The Green Death
The Green Death
Unlike the telephone company, which used the same kind of battery that we used on the submarine, we tossed our battery around a lot. Oh, it was securely attached to the boat, and could not move around any. But we tossed the boat around a lot.
The rolling and pitching of the boat as we ran on the surface sometimes caused the battery to splash a little acid out of the porous ceramic breather caps. This acid tended to create a path for leakage currents to flow, and reduced the insulation resistance, which we referred to as "The Ground". We never wanted the ground reading to fall below 50,000 Ohms. We paid a lot of attention to the ground.
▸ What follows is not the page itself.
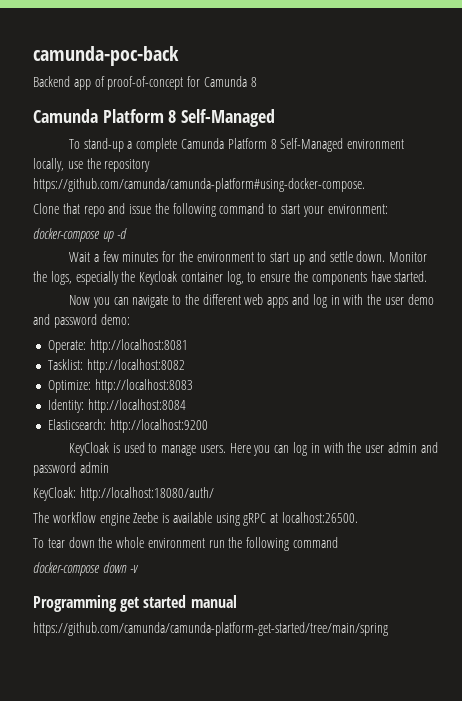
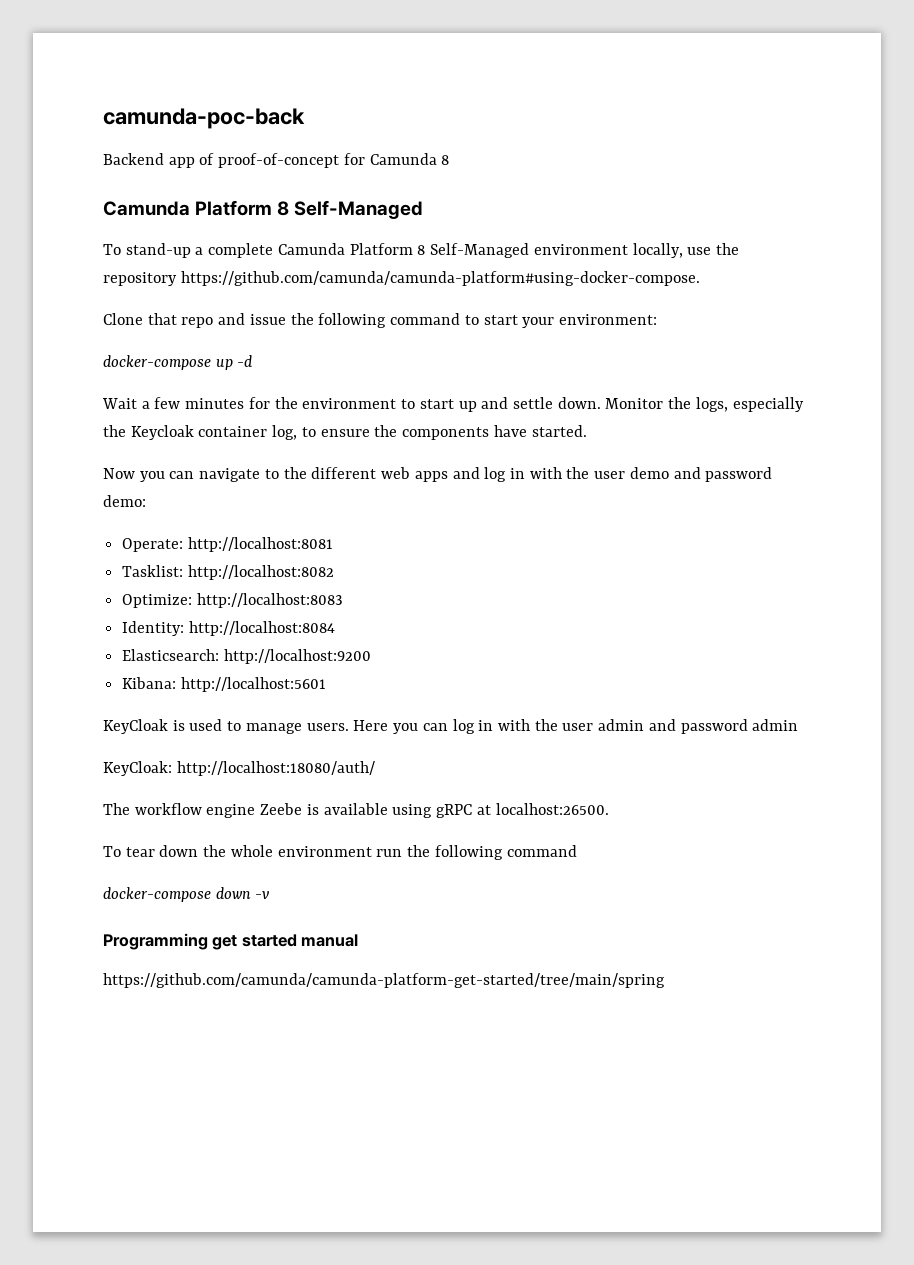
(209, 426) none -> [122,677,326,692] // Kibana: http://localhost:5601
Whenever we were in heavy weather we sent an Electrician's Mate down into the battery wells every couple of hours to wipe up any acid spills he could find. He tended to slide around on the tops of the wet cells as the boat rolled and pitched.
Your favorite job, right?
One battery section of perhaps fifty cells was located below the Control Room. Sometimes a wave washed over the sail, down through the bridge, down through the access trunk, down through the conning tower, and into the control room. For years we thought that the only danger from getting this sea water splashing around in our control room was the hazard to the vacuum tubes in our electronics equipment. Once, however, the Electrician's Mate was in the battery well wiping up spilled acid when a wave came through. Sea water fell through the access hatch to the battery well, where the salt water began to mix with the sulfuric acid.
Dilute solutions of NaCl and H2SO4, when mixed, produce chlorine gas. Immediately. Chlorine gas is poisonous, and quite deadly.
We knew all the drills, of course, and we got everything cleared up in a half an hour, using self-contained breathing equipment. Those of us who got a whiff of chlorine blew our noses for a couple of hours. And we never had to turn in any paperwork on the incident.